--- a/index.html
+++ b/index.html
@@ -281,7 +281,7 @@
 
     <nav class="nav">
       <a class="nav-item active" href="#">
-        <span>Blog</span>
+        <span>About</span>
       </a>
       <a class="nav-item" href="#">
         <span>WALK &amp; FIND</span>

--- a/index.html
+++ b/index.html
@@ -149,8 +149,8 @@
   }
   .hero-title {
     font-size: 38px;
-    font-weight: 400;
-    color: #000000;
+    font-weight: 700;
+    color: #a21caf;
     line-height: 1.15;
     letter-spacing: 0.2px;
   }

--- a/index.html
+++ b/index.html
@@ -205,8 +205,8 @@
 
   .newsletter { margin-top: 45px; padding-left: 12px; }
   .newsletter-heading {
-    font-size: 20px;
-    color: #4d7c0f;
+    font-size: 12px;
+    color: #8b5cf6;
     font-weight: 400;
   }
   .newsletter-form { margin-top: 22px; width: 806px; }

-----

Activity> Reproduce each entry above exactly, keeping every character.

Expected answer>
--- a/index.html
+++ b/index.html
@@ -281,7 +281,7 @@
 
     <nav class="nav">
       <a class="nav-item active" href="#">
-        <span>Blog</span>
+        <span>About</span>
       </a>
       <a class="nav-item" href="#">
         <span>WALK &amp; FIND</span>

--- a/index.html
+++ b/index.html
@@ -149,8 +149,8 @@
   }
   .hero-title {
     font-size: 38px;
-    font-weight: 400;
-    color: #000000;
+    font-weight: 700;
+    color: #a21caf;
     line-height: 1.15;
     letter-spacing: 0.2px;
   }

--- a/index.html
+++ b/index.html
@@ -205,8 +205,8 @@
 
   .newsletter { margin-top: 45px; padding-left: 12px; }
   .newsletter-heading {
-    font-size: 20px;
-    color: #4d7c0f;
+    font-size: 12px;
+    color: #8b5cf6;
     font-weight: 400;
   }
   .newsletter-form { margin-top: 22px; width: 806px; }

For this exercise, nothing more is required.